動作確認済み: Angular、Hugo、Jekyll、素の HTML、Webflow(Custom Code の埋め込み)、Carrd(Embed 要素)、Framer(HTML embed)、Squarespace(Code Block)、WordPress(カスタム HTML ブロック)、Ghost、Notion のサイト(HTML embed ウィジェット)。サイトでページに HTML を貼れるなら、買うボタンはそこで動きます。
属性リファレンス
| 属性 | 必須 | 受け付けるもの | 備考 |
|---|---|---|---|
endpoint | いいえ | URL 文字列 | ほぼ常に省略します。ボタンは API のベースを自動検出します。本番では https://api.coinmoebius.com、localhost では http://localhost:8787。特殊な構成(例:API の前に置く自己ホストのプロキシ)のための上書きとしてのみ設定します。 |
project-id | はい | 文字列、接頭辞 proj_ | ダッシュボードのプロジェクトページから。公開しても安全です。認証情報ではなく識別子です。 |
product-id | はい(厳格モード)/ 推奨(アドホックモード) | 文字列、任意の形式 | あなたの内部商品識別子。厳格モード(デフォルト)では、worker がカタログから価格を引く手がかりになります。アドホックモードでも、取引を在庫に対応づけられるよう metadata.productId として webhook に通されます。下の厳格モード vs アドホックモードのセクションを参照してください。 |
amount | アドホックモードのみ | 小数を表す文字列 | 主要単位での価格(例:セントではなくドル)。

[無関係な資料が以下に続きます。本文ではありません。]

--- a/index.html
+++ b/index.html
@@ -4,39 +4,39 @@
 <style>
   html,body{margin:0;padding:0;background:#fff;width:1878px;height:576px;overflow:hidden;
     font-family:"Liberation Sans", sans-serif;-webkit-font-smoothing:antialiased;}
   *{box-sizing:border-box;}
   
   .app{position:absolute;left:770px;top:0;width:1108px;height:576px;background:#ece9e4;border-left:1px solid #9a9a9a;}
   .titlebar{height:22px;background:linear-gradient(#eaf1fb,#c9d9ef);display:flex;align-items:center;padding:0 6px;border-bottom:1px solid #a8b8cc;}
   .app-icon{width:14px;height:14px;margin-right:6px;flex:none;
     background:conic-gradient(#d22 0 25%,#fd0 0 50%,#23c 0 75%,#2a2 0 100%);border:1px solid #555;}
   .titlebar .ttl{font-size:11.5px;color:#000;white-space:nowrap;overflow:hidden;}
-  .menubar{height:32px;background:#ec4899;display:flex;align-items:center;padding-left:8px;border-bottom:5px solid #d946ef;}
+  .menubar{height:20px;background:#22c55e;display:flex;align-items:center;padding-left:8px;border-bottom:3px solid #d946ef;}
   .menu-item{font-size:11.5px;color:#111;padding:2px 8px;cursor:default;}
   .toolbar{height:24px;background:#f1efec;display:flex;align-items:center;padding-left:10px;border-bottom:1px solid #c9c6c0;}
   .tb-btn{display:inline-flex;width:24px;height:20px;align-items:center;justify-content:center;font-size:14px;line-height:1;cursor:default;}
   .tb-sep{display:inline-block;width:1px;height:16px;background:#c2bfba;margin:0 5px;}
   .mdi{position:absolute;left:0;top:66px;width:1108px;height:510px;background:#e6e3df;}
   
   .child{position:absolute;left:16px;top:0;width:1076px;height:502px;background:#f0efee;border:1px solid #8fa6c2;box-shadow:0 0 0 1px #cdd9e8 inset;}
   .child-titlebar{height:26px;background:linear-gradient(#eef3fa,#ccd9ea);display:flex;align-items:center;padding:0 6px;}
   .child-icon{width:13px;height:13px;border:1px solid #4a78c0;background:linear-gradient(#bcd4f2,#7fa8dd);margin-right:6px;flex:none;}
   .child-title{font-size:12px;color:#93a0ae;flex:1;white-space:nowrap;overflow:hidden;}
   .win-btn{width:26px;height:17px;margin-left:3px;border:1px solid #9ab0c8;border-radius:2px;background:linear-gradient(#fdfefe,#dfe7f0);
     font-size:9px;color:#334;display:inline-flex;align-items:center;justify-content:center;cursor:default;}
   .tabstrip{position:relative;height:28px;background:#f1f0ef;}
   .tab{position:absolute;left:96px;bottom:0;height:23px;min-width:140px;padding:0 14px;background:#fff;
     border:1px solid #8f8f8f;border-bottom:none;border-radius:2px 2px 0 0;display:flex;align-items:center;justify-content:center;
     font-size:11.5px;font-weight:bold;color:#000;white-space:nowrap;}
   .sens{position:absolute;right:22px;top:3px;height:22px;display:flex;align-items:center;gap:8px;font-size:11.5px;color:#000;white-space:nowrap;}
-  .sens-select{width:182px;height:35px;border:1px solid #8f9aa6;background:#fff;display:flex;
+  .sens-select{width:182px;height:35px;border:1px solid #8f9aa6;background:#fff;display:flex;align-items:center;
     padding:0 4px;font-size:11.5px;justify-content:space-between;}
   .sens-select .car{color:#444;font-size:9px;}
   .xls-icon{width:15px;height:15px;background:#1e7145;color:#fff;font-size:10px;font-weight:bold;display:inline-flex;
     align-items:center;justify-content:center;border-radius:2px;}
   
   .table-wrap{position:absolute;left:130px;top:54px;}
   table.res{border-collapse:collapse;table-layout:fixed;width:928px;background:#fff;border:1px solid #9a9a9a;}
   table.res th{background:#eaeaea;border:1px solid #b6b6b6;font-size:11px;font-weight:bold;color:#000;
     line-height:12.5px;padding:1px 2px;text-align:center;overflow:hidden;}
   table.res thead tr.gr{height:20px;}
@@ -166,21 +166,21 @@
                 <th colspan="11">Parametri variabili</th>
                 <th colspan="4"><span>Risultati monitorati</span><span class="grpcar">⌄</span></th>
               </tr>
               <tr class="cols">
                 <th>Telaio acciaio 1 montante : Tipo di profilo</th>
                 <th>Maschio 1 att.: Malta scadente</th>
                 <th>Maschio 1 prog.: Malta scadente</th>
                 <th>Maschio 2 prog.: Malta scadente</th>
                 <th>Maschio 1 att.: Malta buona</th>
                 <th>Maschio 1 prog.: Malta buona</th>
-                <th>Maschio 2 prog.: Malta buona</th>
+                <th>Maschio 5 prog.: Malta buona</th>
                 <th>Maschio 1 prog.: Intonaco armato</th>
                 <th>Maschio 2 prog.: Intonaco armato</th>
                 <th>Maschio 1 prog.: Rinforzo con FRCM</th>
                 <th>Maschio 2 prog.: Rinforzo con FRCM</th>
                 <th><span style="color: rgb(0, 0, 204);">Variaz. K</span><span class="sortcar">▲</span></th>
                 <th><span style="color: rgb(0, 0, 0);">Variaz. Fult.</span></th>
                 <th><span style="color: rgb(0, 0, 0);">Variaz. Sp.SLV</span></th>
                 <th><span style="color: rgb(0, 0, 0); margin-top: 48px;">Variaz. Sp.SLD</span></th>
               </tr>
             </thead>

正の数でなければなりません。厳格モードでは省略します。 worker はカタログから正規の価格を読み、HTML 内のどんな値も無視します。プロジェクトがアドホックモードで、かつ product-id がカタログに無い場合にのみ必須です。 |
currency | アドホックモードのみ | 3文字の ISO 4217 コード、または独自の単位名 | カード/暗号資産の手段には USD、EUR など。郵送支払いのプロバイダーは任意の文字列(例:GBK)を受け付けます。取引を決済するのは加盟店だからです。amount と同じルールで、厳格モードでは省略、カタログに無い商品についてはアドホックモードで必須です。 |
label | いいえ | 文字列 | ボタンのテキスト。デフォルトは Buy。同じページ上のボタンを区別するのに使います。 |
customer-ref | いいえ | 文字列、任意の形式 | ログイン済みのユーザーIDのような、あなた自身のシステムにおける購入者の不透明な識別子。ボタンはそれを metadata.customerRef として worker に転送し、worker は取引にそれを付けます。後で、当社が実際の顧客データを一切持たずに、あなた自身のIDで「私のどのユーザーが払ったか?」と問えます。匿名のチェックアウトでは省略します。 |
theme | いいえ | dark または light | ボタンとポップアップの組み込みの配色を、まとめて選びます。デフォルトは dark。明るい配色には theme="light" を設定します。あなたの CSS 変数はどちらも上書きします。スタイル設定ガイドを参照してください。 |
editable-amount | いいえ | true または false | true のとき、ポップアップに購入者が入力する金額フィールドが表示されます(投げ銭、寄付、「あなたが決める価格」)。デフォルトは false で、設定した amount が固定され、フィールドは表示されません。金額が正の数になるまで支払いボタンは無効のままです。 |
一つのページに複数のボタン
スクリプトはボタンを一度登録し、その後いくつでもインスタンスをページに描画できます。各インスタンスは独立しています。下の例は厳格モード(デフォルト)を使っています。worker が各商品の価格をカタログから引くので、HTML に amount や currency はありません。
<coin-moebius-buy
project-id="proj_YOUR_ID"
product-id="t-shirt-medium"
label="T-shirt (medium)">
</coin-moebius-buy>
<coin-moebius-buy
project-id="proj_YOUR_ID"
product-id="mug-blue"
label="Blue mug">
</coin-moebius-buy>プロジェクトがアドホックモード(寄付ウィジェット、投げ銭)の場合、各ボタンには amount と currency も含みます。全体像は厳格モード vs アドホックモードを参照してください。
ボタンのテーマ設定
買うボタンは Shadow DOM の中に描画されます。つまり、ページの既存の CSS はその中に届きません。これはあえてです。どのサイトでもボタンが同じ見た目を保ち、紛れ込んだ * { box-sizing: ... } ルールが選択画面のモーダルを壊すのを防ぎます。あなたは自分のスタイルシートから2つの面を通してスタイル付けします。色、フォント、形には CSS カスタムプロパティ、それ以外のすべてには ::part() セレクター。JavaScript は不要です。
すべての変数とパートは、クリックしてコピーできるライブ例とともに、スタイル設定ガイドに記載されています。
成功とキャンセルの URL
ダッシュボードのプロバイダータブで Stripe または NOWPayments を接続するとき、2つの URL を設定します。
- 成功 URL。支払いの成功後に購入者がたどり着く先。Stripe と NOWPayments はクエリパラメーター(Stripe は
?session_id=...、NOWPayments は?NP_id=...)を付加するので、成功ページはどの取引が完了したか識別できます。ほとんどの静的サイトは、汎用の「ありがとうございます、支払いを処理中です」というメッセージを表示し、真実の源としてダッシュボードに頼ります。 - キャンセル URL。支払う前に購入者が引き返した場合にたどり着く先。多くの場合、カートページと同じです。
どちらの URL もダッシュボードでプロバイダーごとに設定します。要素はそれらを知る必要がありません。